Innovation through Miniaturization
KMPKT
Feb 1, 2016
3,382
5,935
Looks like I'm the first no vote here. If you look at power consumption numbers on Metro Last Light you can see the 1070 routinely spikes into 200-220W territory. Also note that this is a review of a founder's edition card at (I believe) stock frequencies.
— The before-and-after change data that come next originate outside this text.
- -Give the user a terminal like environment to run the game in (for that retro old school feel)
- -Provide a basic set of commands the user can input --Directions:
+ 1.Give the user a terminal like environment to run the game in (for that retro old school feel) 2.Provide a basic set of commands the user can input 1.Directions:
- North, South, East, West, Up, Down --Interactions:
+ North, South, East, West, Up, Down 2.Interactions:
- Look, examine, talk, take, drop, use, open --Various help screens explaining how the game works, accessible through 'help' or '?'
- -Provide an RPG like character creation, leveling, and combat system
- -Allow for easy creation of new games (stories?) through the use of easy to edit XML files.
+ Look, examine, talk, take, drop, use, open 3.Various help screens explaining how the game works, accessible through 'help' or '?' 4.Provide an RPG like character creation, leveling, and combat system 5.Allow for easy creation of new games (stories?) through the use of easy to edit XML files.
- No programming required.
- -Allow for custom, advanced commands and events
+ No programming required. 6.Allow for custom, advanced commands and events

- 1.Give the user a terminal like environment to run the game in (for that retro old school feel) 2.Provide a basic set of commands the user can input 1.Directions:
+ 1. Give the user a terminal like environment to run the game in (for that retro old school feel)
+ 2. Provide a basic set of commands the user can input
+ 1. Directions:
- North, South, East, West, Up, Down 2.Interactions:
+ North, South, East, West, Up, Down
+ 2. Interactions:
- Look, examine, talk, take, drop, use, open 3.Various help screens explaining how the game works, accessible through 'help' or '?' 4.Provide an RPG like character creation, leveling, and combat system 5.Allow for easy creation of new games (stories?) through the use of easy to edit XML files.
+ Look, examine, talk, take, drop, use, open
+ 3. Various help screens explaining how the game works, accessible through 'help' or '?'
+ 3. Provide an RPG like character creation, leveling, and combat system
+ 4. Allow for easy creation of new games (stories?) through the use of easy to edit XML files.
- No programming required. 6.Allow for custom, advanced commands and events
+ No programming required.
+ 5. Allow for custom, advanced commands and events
http://www.tomshardware.com/reviews/nvidia-geforce-gtx-1070-8gb-pascal-performance,4585-7.html

Considering this is a game (albeit a resource hungry one on the GPU side), I would consider it within the realm of real world top end consumption. This leaves you with 20-40W to run the rest of your system in a high stress situation. Unless you want to run a T-series CPU or under clock the 1070 significantly you're going to be running the risk of either hitting overcurrent protection or blowing your brick altogether. Also worth noting is that most power bricks can only handle 10%-ish more current than they are rated for. This means your brick will fail at ~264W total system draw.
 

jtd871

SFF Guru
Jun 22, 2015
1,166
851
My 1060 system had a recommended power requirement of ~280W according to PCPartPicker. I went with the Corsair SF450.
 

msystems

King of Cable Management
Apr 28, 2017
786
1,373
It's close but I'm gonna say yes cause processors and GPUs are overbudgeted on voltage at stock frequencies so if your power supply is high quality you can drop voltages by 10% which will drop your temps and power usage by probably 30w at load here. At least on the 1080 I am testing I could drop by 200mv before any performance hit and the impact was 40w @ load savings on the GPU alone. However consider how many sata drives and peripherals you have because this is barely cutting it.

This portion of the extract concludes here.